• **Task requirements**: Reproduce the entries below exactly, but only from the line containing "[87,1290,148,1307] minor ->" to the line containing "[64,1922,141,1935] content ->", inclusive.

• **Raw data**:
***
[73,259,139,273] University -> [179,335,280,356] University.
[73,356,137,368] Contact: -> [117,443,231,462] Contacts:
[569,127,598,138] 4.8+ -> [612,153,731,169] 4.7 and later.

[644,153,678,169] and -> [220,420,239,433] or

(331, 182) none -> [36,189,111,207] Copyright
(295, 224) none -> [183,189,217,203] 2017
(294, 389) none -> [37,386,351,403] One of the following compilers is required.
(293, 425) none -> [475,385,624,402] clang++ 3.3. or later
***
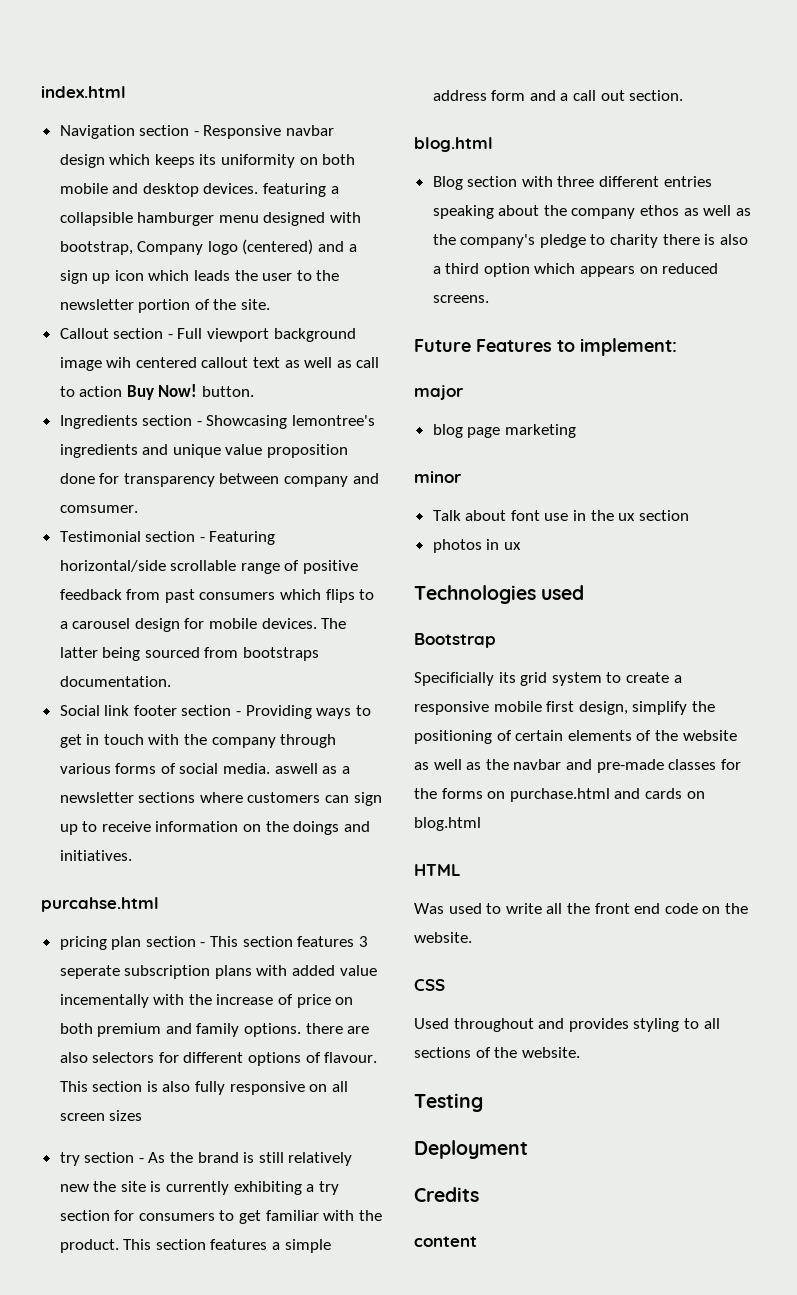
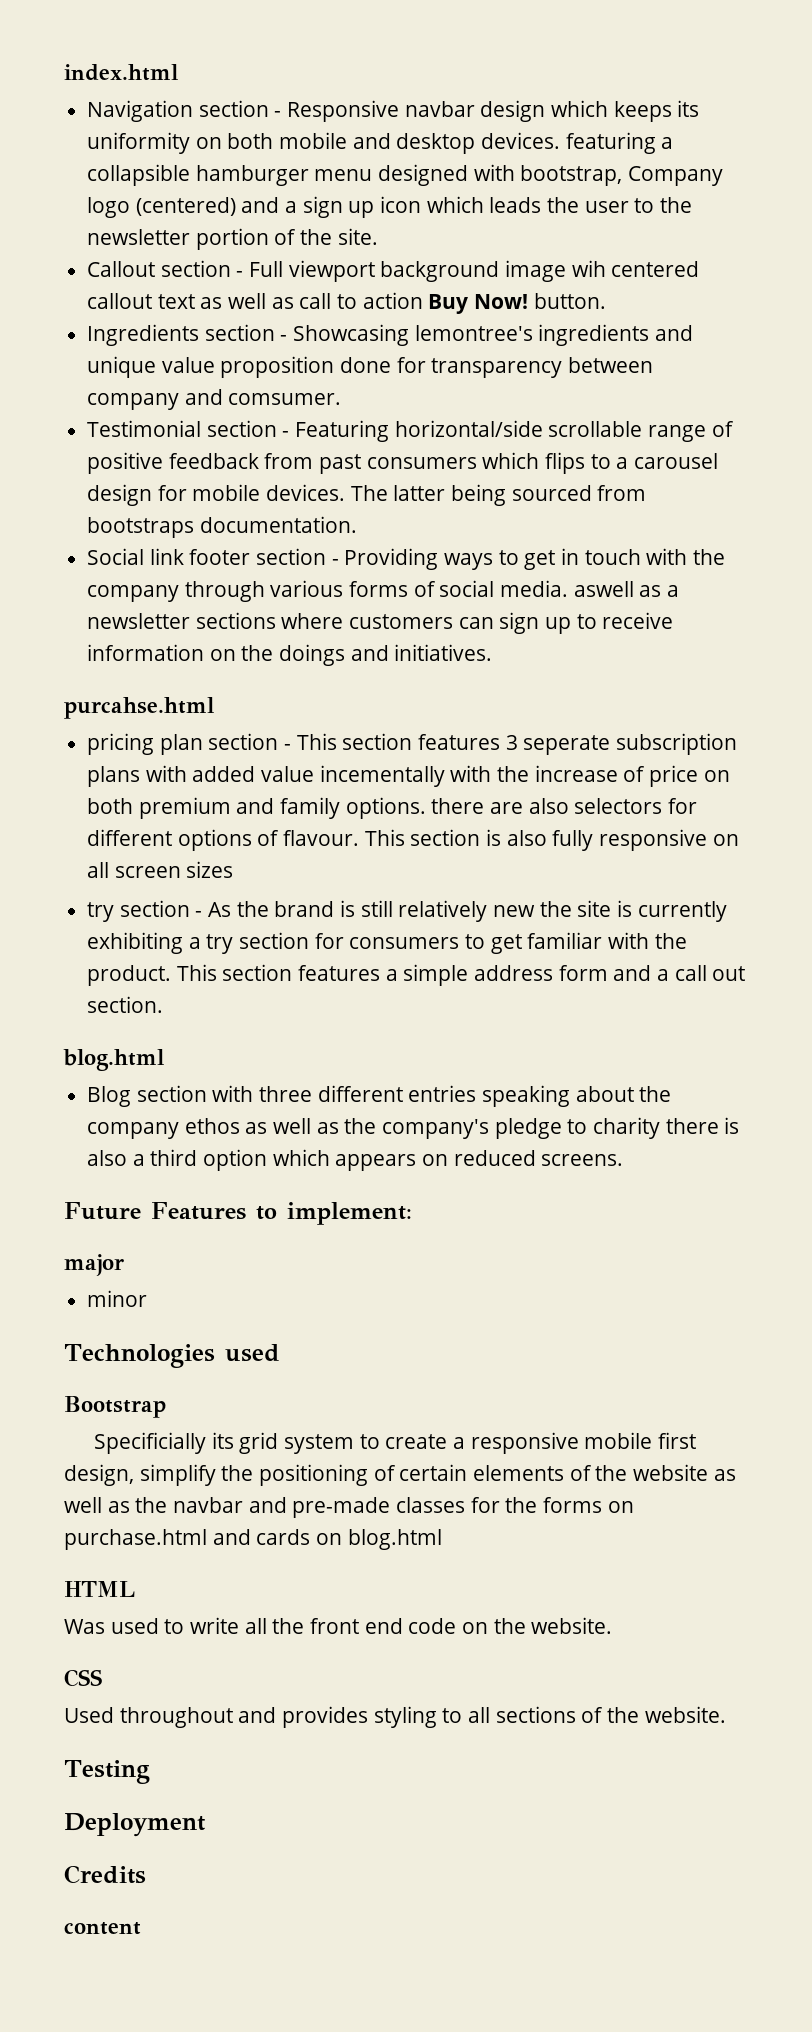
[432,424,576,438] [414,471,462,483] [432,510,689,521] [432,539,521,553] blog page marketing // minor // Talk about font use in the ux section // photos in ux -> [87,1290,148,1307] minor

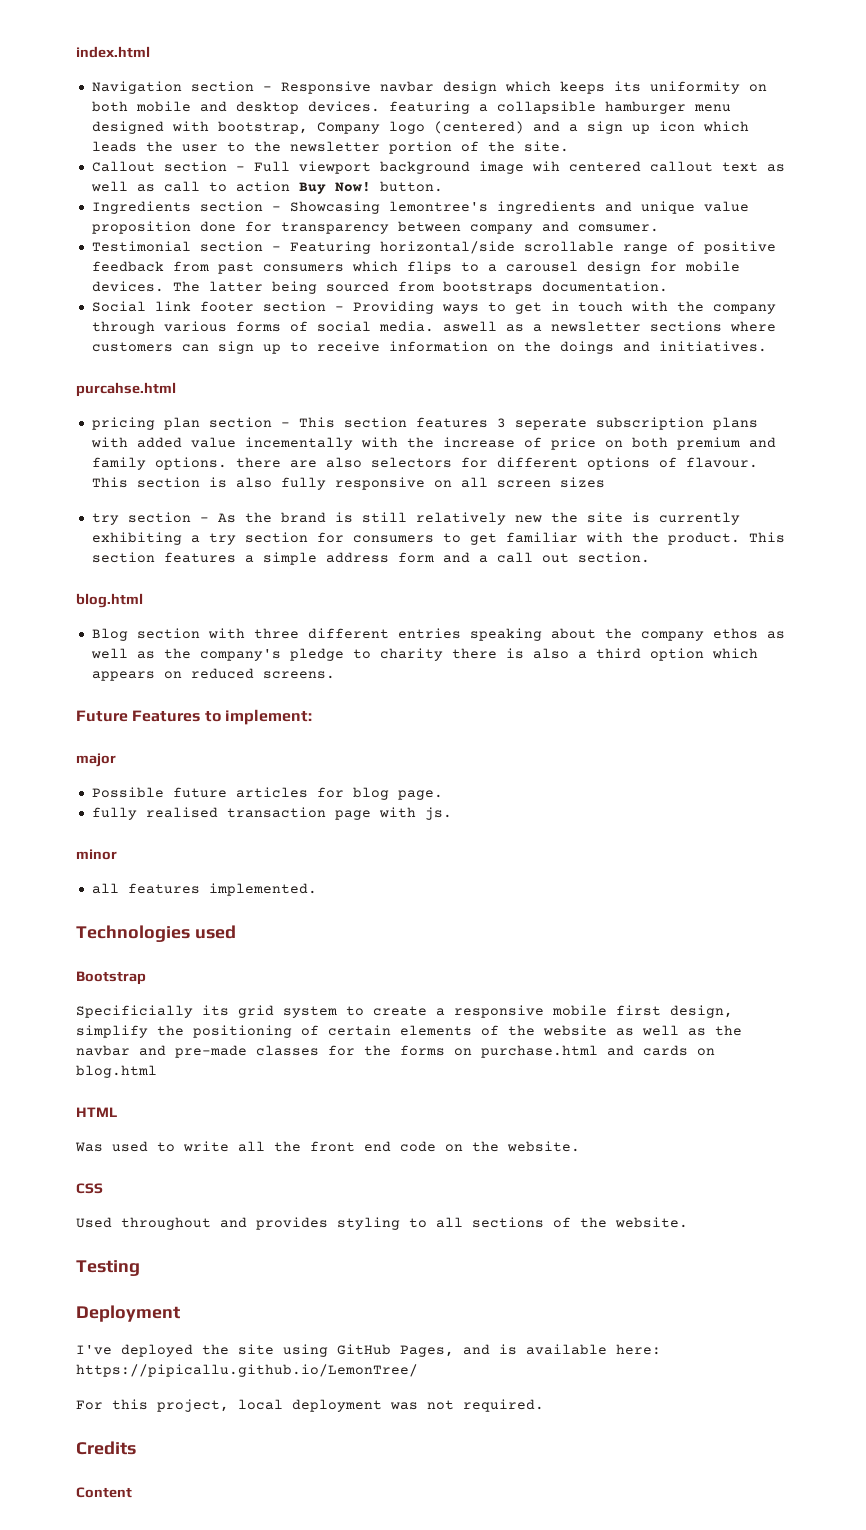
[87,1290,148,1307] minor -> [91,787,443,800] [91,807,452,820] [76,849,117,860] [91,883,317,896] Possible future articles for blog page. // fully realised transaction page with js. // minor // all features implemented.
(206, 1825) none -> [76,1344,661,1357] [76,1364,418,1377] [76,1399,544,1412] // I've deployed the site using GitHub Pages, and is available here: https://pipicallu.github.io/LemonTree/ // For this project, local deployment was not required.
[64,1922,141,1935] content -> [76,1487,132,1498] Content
***
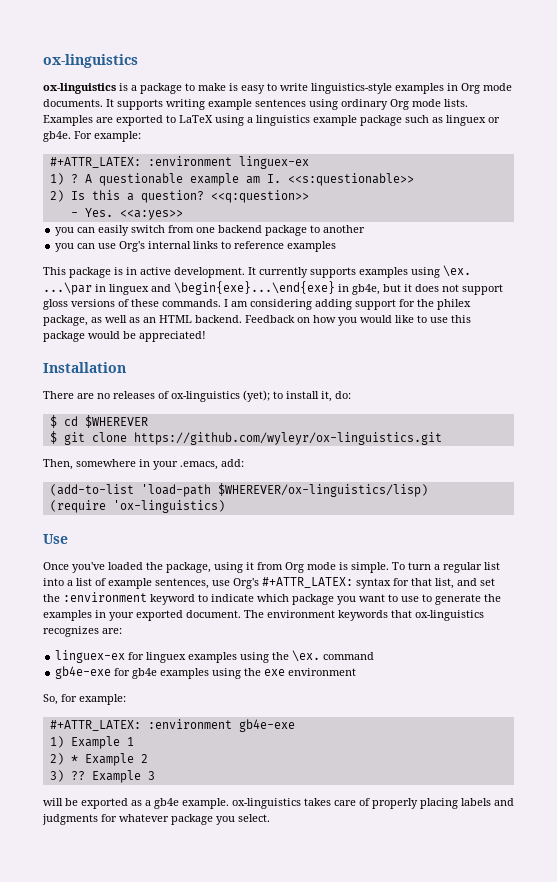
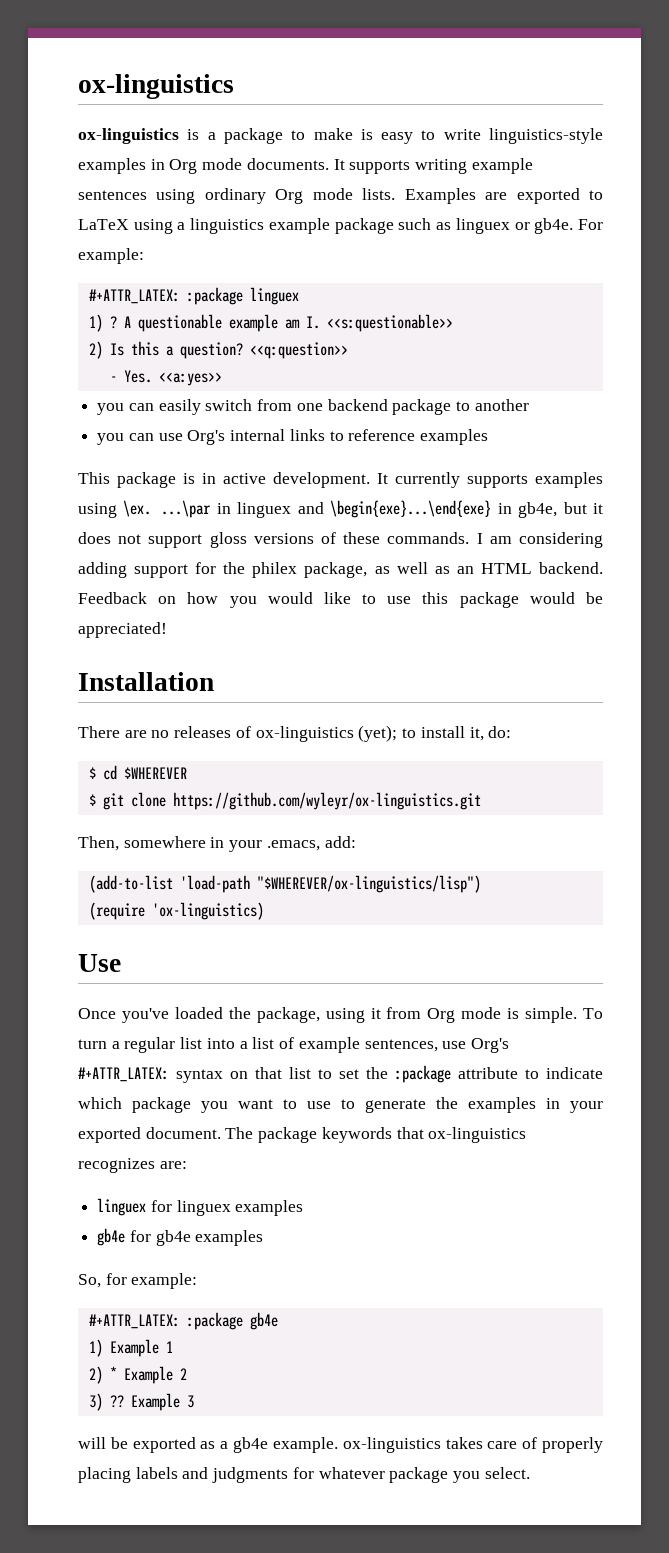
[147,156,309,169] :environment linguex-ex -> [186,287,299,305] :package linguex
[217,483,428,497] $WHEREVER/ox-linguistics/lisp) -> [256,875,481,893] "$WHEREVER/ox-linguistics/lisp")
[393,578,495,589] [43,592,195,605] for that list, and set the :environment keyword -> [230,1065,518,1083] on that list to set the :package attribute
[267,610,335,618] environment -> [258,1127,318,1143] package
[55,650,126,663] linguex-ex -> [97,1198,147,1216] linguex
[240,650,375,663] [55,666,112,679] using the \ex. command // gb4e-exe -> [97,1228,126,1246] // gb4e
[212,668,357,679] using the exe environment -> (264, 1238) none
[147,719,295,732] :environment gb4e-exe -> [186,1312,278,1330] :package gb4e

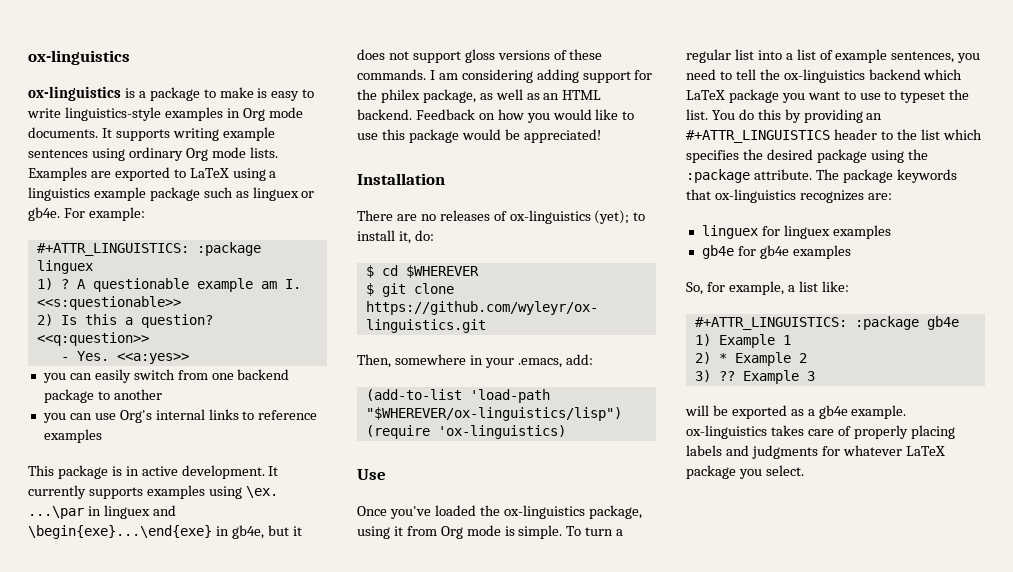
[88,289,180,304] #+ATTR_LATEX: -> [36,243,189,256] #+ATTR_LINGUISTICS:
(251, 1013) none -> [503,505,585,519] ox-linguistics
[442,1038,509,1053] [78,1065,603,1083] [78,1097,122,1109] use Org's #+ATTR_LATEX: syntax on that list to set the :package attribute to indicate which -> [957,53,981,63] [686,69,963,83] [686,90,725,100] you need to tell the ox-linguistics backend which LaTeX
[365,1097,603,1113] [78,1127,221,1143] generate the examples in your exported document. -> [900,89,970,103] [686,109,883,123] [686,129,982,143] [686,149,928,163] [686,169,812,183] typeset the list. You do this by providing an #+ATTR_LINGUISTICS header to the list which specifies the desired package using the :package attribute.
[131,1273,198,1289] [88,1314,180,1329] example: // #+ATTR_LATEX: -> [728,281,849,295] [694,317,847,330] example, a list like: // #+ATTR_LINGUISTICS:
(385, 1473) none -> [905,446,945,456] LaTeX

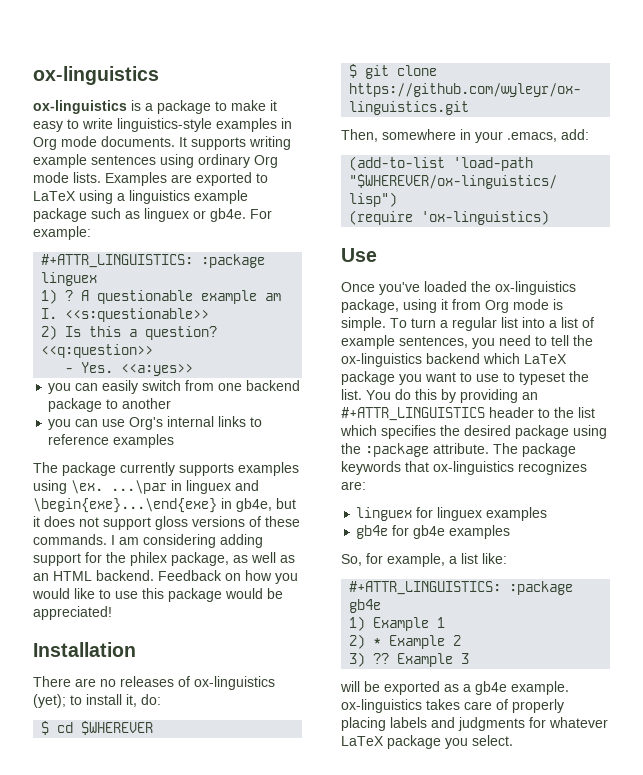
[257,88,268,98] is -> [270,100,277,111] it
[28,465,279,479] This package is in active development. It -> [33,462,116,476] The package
***
• **Solution below**:
[87,1290,148,1307] minor -> [91,787,443,800] [91,807,452,820] [76,849,117,860] [91,883,317,896] Possible future articles for blog page. // fully realised transaction page with js. // minor // all features implemented.
(206, 1825) none -> [76,1344,661,1357] [76,1364,418,1377] [76,1399,544,1412] // I've deployed the site using GitHub Pages, and is available here: https://pipicallu.github.io/LemonTree/ // For this project, local deployment was not required.
[64,1922,141,1935] content -> [76,1487,132,1498] Content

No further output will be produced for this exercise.